L’elenco australiano degli eventi sentinella versione 2
Lo scopo della segnalazione degli eventi sentinella è quello di garantire la responsabilità pubblica e la trasparenza e guidare i miglioramenti nazionali nella sicurezza del paziente.
Gli eventi sentinella sono un sottoinsieme di eventi avversi alla sicurezza del paziente che sono del tutto evitabili e provocano gravi danni a, o la morte di un paziente. Sono gli incidenti più gravi riportati attraverso il sistema di segnalazione degli incidenti di ogni giurisdizione.

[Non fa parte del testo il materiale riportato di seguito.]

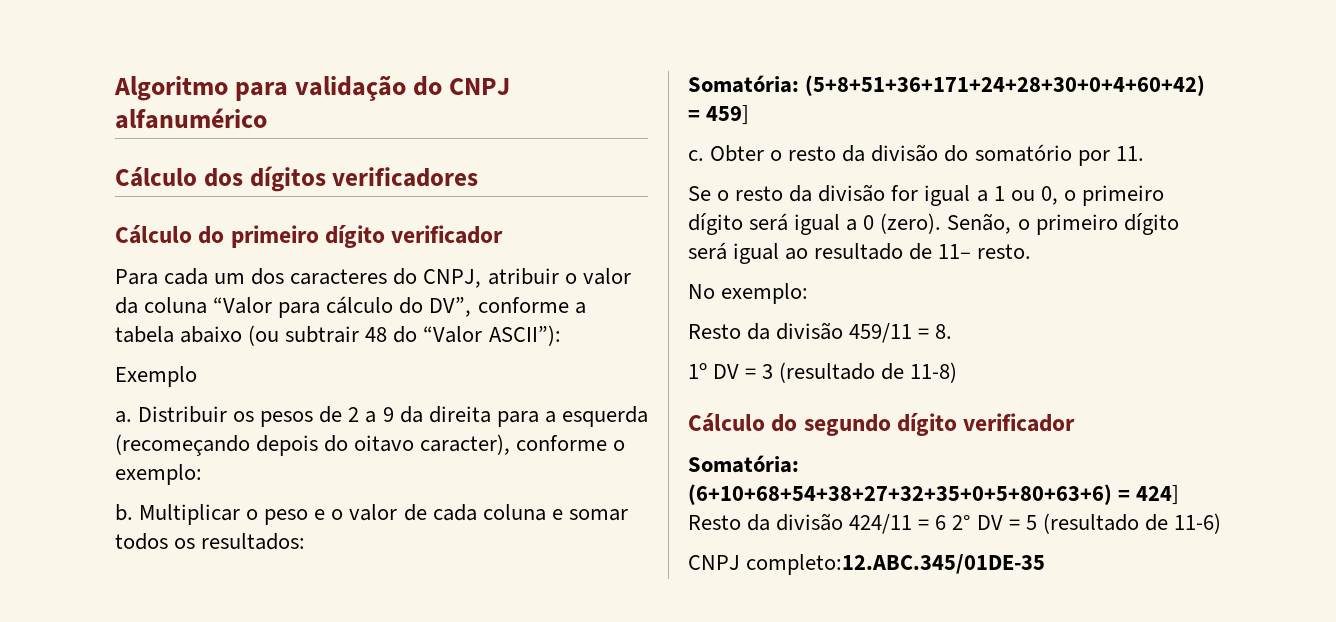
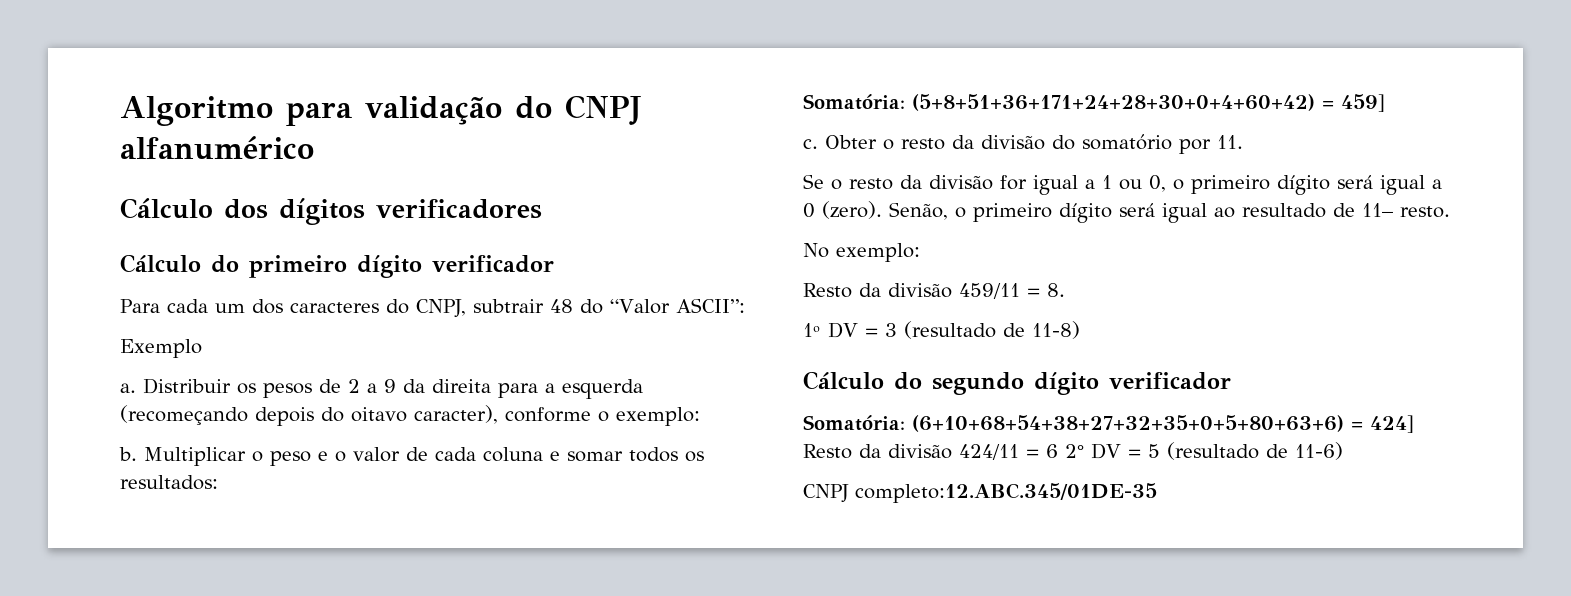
- Para cada um dos caracteres do CNPJ, atribuir o valor da coluna “Valor para cálculo do DV”, conforme a tabela abaixo (ou subtrair 48 do “Valor ASCII”):
+ Para cada um dos caracteres do CNPJ, subtrair 48 do “Valor ASCII”:

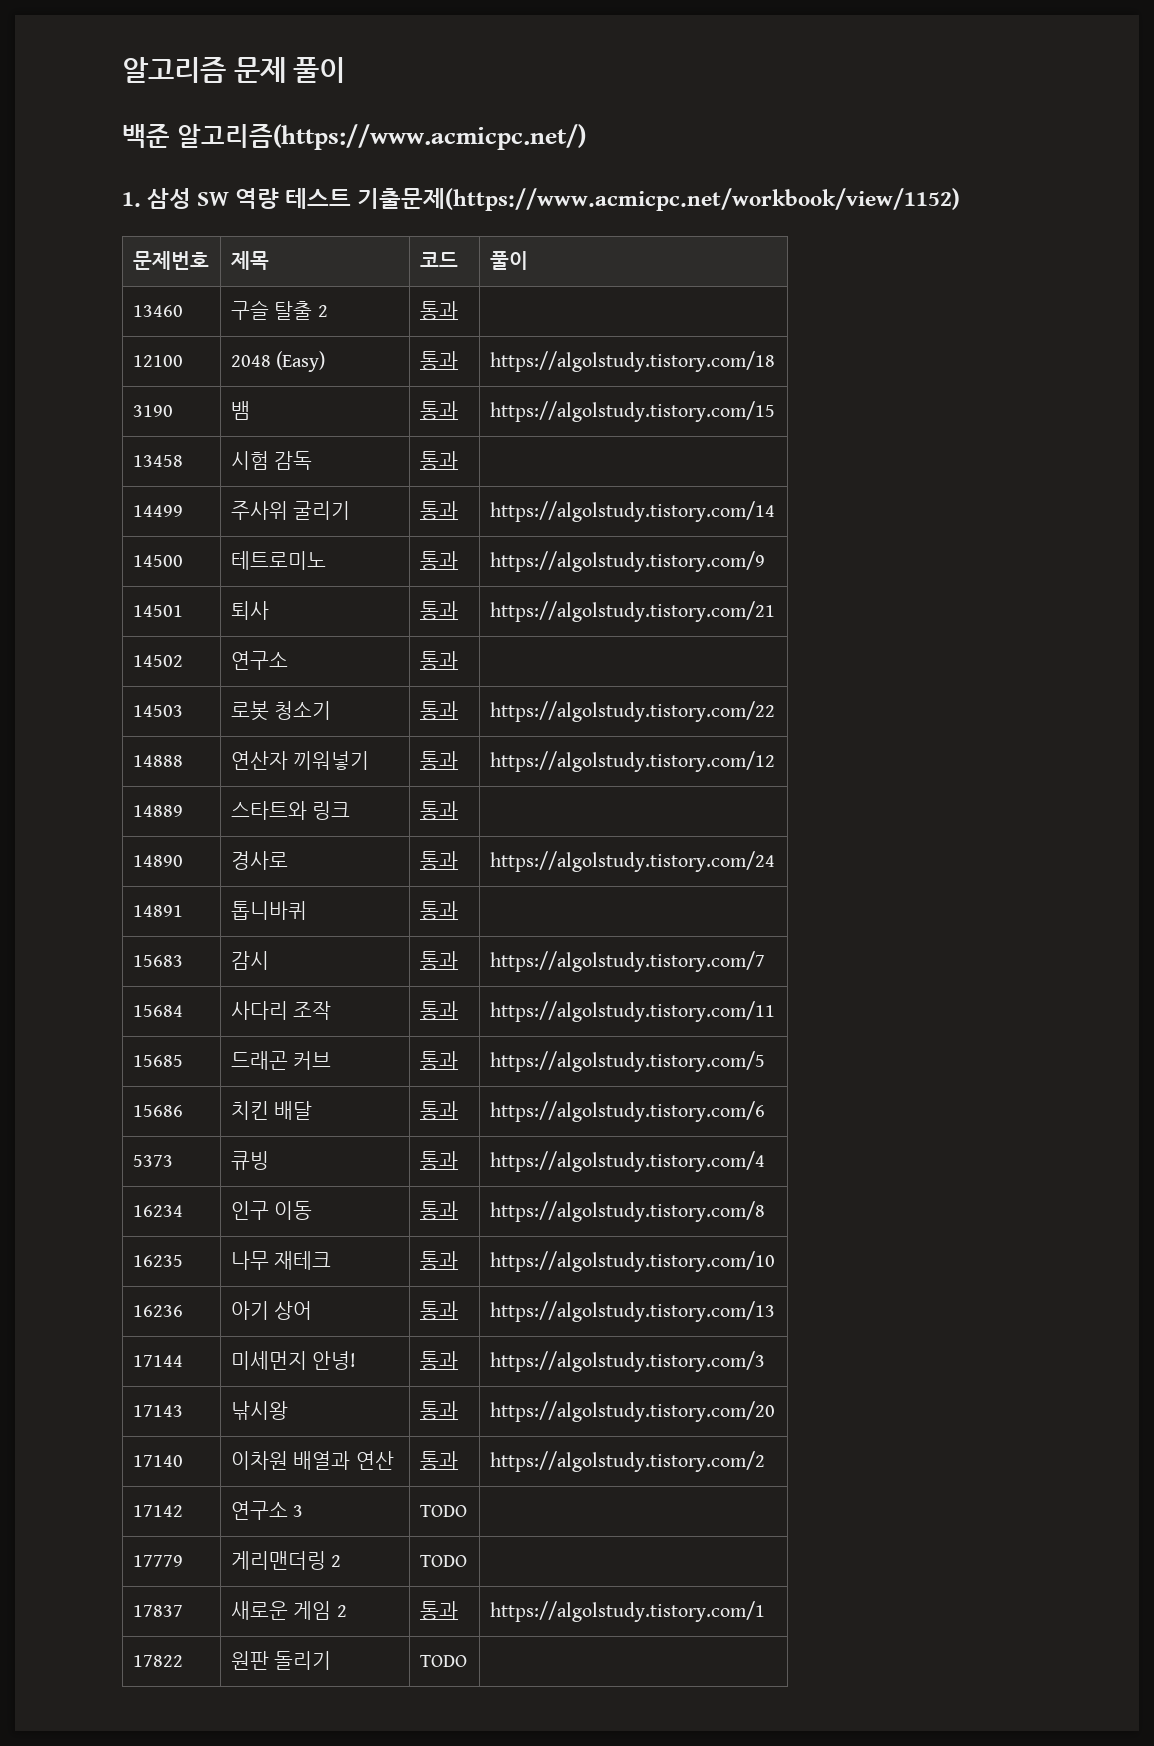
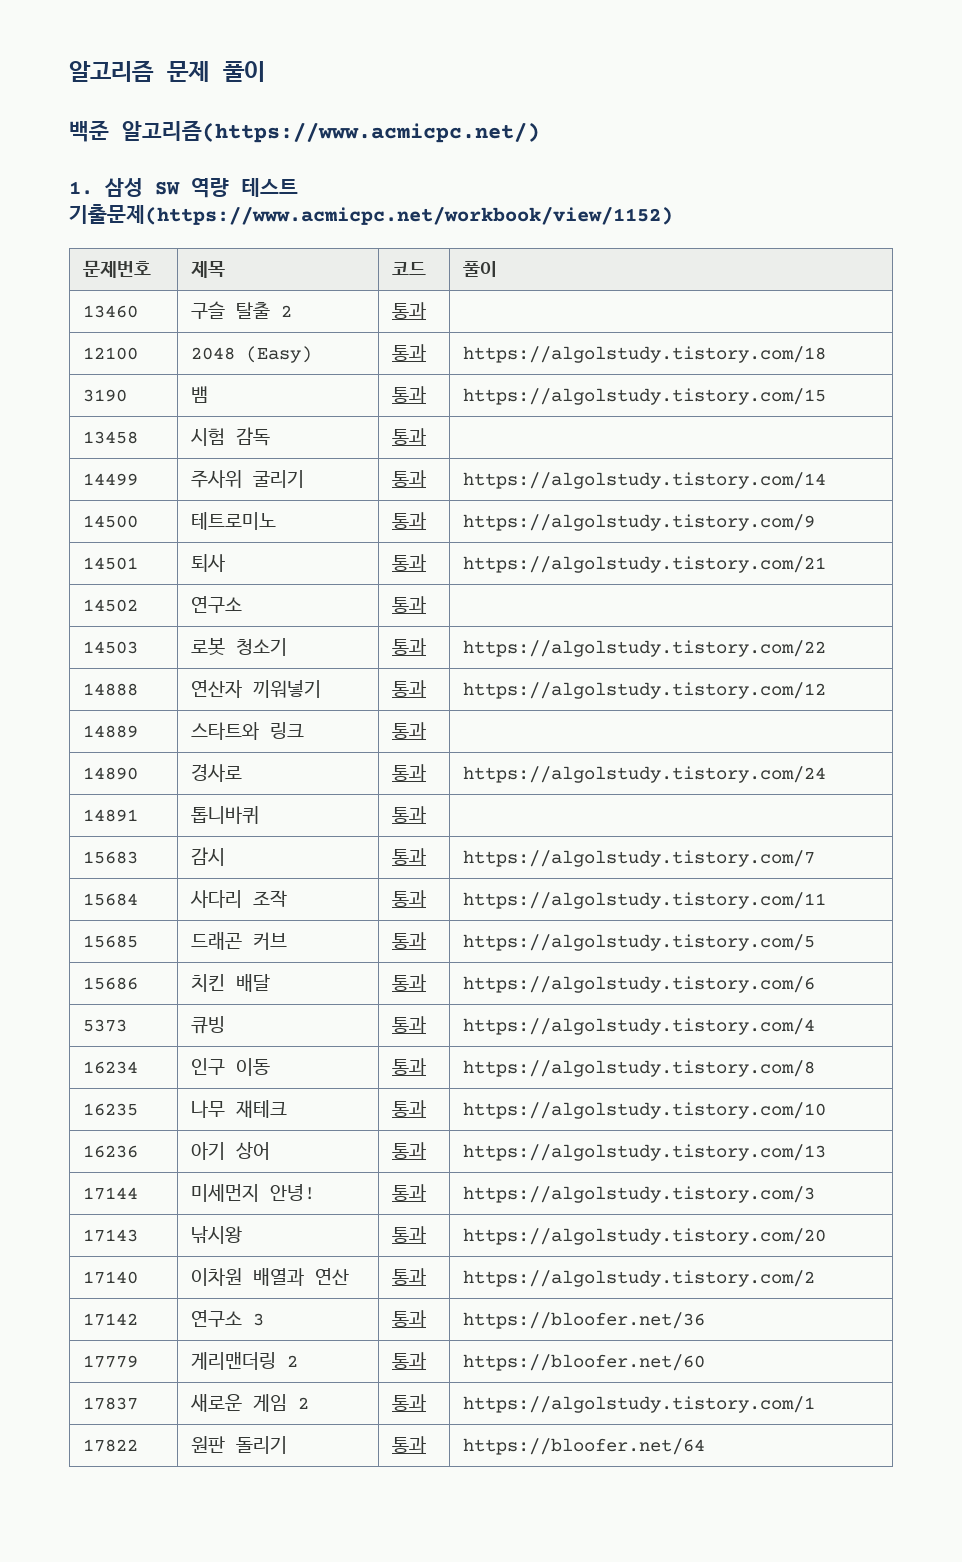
- 17142 | 연구소 3 | TODO |
+ 17142 | 연구소 3 | 통과 | https://bloofer.net/36
- 17779 | 게리맨더링 2 | TODO |
+ 17779 | 게리맨더링 2 | 통과 | https://bloofer.net/60
- 17822 | 원판 돌리기 | TODO |
+ 17822 | 원판 돌리기 | 통과 | https://bloofer.net/64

L’intento non è quello di misurare gli episodi che non si concludono con la morte o la morbilità in corso.
Gli eventi sentinella nazionali (v2.0) sono elencati di seguito:
1 | Chirurgia o altra procedura invasiva eseguita sul sito sbagliato con conseguente danno grave o morte |
2 | Chirurgia o altra procedura invasiva eseguita sul paziente sbagliato con conseguente danno grave o morte |
3 | Operazione chirurgica errata o altra procedura invasiva eseguita su un paziente con conseguente danno grave o morte |
Ritenuta involontaria di un oggetto estraneo in un paziente dopo un intervento chirurgico o altra procedura invasiva con conseguente danno grave o morte | |
Reazione emolitica da trasfusione di sangue risultante da incompatibilità ABO con conseguente danno grave o morte | |
Sospetto suicidio di un paziente in un’unità psichiatrica acuta o reparto psichiatrico acuto | |
Errore farmacologico con conseguente danno grave o morte | |
Uso di costrizione fisica o meccanica con conseguente danno grave o morte | |
Dimissione o rilascio di un neonato o di un bambino a una persona non autorizzata | |
Uso di un tubo oro- o naso-gastrico posizionato erroneamente con conseguente o naso-gastrico con conseguente danno grave o morte |
Specifiche
Le specifiche per i dieci eventi sentinella nazionali sono state sviluppate per fornire chiarezza su ciò che costituisce un evento sentinella. Questo ha lo scopo di aiutare la coerenza nella segnalazione.
La Commissione ha un gruppo di esperti che supervisiona le domande locali o giurisdizionali riguardanti la classificazione degli eventi sentinella. Il gruppo è composto da esperti clinici, politici e operativi.
Sviluppo
Lo sviluppo della versione 2 della lista degli eventi sentinella australiani ha coinvolto una scansione ambientale e una revisione della letteratura, una consultazione clinica mirata e un’ampia consultazione pubblica.
Storia
La prima versione della lista è stata approvata dai ministri della sanità australiani nel 2002.
Nell’aprile 2004, i ministri della sanità australiani hanno stabilito che gli ospedali pubblici dovessero riferire sugli eventi sentinella a livello nazionale. Dal 2007, gli eventi sentinella sono stati riportati dagli stati e dai territori nella relazione annuale della Productivity Commission sui servizi governativi.
Nel 2017, la Commissione ha intrapreso una revisione dell’elenco australiano degli eventi sentinella per conto degli stati, dei territori e del Commonwealth e, l’elenco aggiornato degli eventi sentinella australiani è stato approvato dai ministri della sanità australiani nel dicembre 2018.